Im Hinblick auf die Entscheidung, welche vier Spieler Löw also nach Hause schickt, vereinfacht sich das Casting allerdings keineswegs. Denn der Test gegen die Slowakei brachte nicht den gewünschten Mehrwert an Erkenntnissen.

Beim 1:3 in Augsburg konnte sich keiner der üblichen Verdächtigen (Kimmich, Brandt, Weigl, Sané, Rudy, Can, Draxler, Bellarabi, Schürrle) nachdrücklich für einen endgültigen Kaderplatz empfehlen. Allerdings boten sich die äußeren Umstände auch eher für eine Bewerbung bei der Wasserball-Nationalmannschaft an. Im Wettschwimmen durfte sich immerhin Draxler, der eine sehr wechselhafte Bundesligasaison in Wolfsburg hinter sich hat, über gute Haltungsnoten freuen. Neuling Kimmich konnte sich dagegen nicht für sein EM-Seepferdchen empfehlen.

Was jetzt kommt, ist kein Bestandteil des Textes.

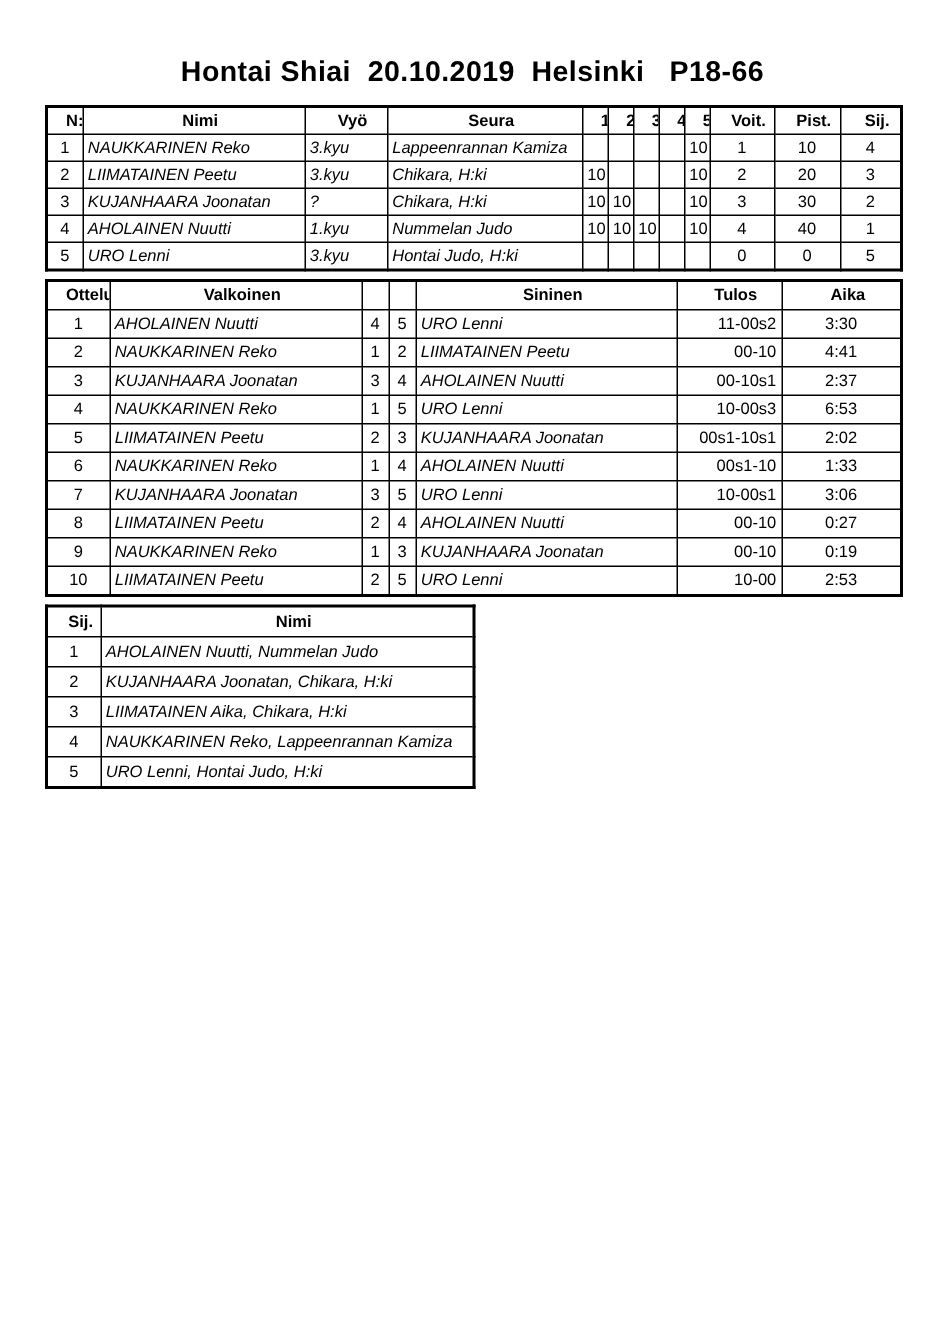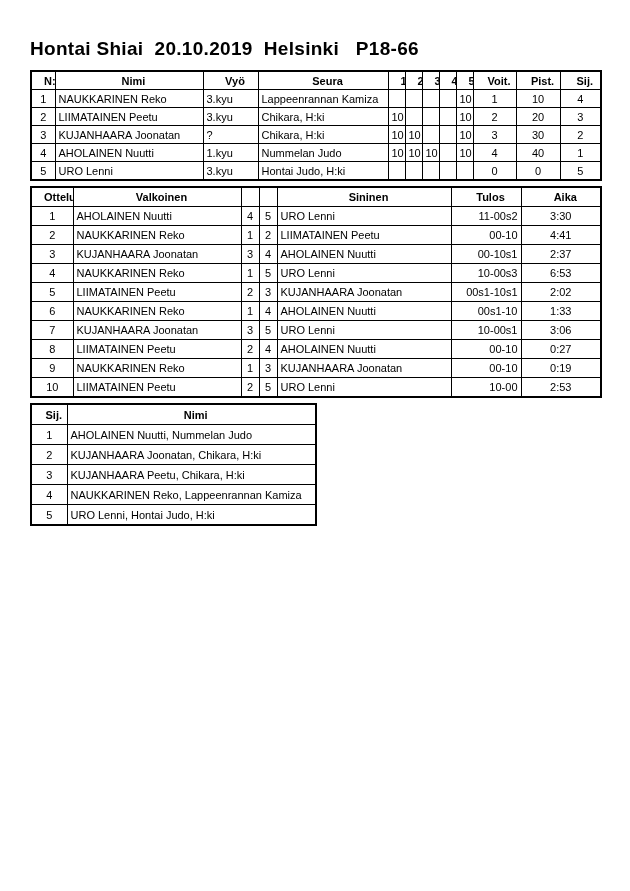--- a/index.html
+++ b/index.html
@@ -9,7 +9,7 @@
   }
   .page{position:relative;width:630px;height:891px;overflow:hidden;background:#ffffff;}
   .content{position:absolute;left:30px;top:38px;width:570px;}
-  .title{text-align:left;font-size:19px;font-weight:bold;white-space:pre;margin:0 0 10px 0;letter-spacing:.3px;}
+  .title{text-align:center;font-size:19px;font-weight:bold;white-space:pre;margin:0 0 10px 0;letter-spacing:.3px;}
   .sec{position:relative;width:570px;text-align:center;height:16px;}
   .sec-heading{font-size:12px;font-weight:bold;display:inline-block;}
   .count{position:absolute;right:2px;bottom:1px;font-size:9px;font-weight:normal;}

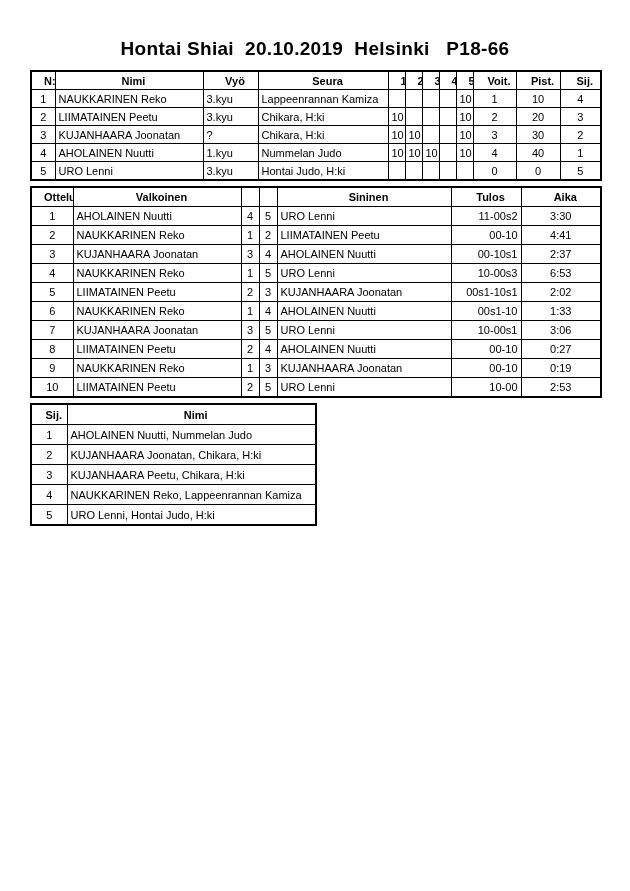--- a/index.html
+++ b/index.html
@@ -19,7 +19,7 @@
   .t1{width:570px;} .t1 th,.t1 td{height:17px;}
   .t2{width:570px;} .t2 th,.t2 td{height:18px;}
   .t3{width:285px;} .t3 th,.t3 td{height:19px;}
-  td.l{text-align:left;padding-left:6px;}
+  td.l{text-align:left;padding-left:6px;font-style:italic;}
   td.c{text-align:center;}
   td.r{text-align:right;padding-right:8px;}
   .mt-ottelut{margin-top:26px;}

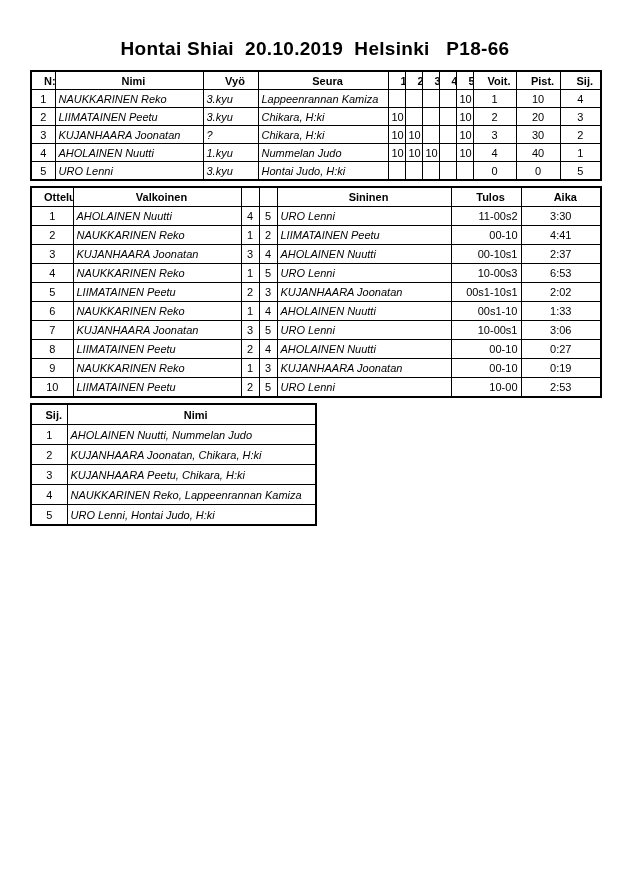--- a/index.html
+++ b/index.html
@@ -279,7 +279,7 @@
         </tr>
         <tr>
           <td class="c">3</td>
-          <td class="l">KUJANHAARA Peetu, Chikara, H:ki</td>
+          <td class="l">LIIMATAINEN Aika, Chikara, H:ki</td>
         </tr>
         <tr>
           <td class="c">4</td>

Bessere Aussichten für Evian

Schlechtes Wetter, viele Verletzte und ein ins Wasser gefallener Test – die Prognose für eitel Sonnenschein in Frankreich könnte besser sein. Doch es gibt auch ein paar Lichtstrahlen am Horizont: Denn erstens waren die Voraussetzungen bei der Vorbereitung auf die WM vor zwei Jahren auch nicht besser – das Ende ist bekannt. Und zweitens: Für das EM-Quartier in Evian-les-Bains sind für die kommende Woche 24 Grad, blauer Himmel und Sonne satt vorhergesagt.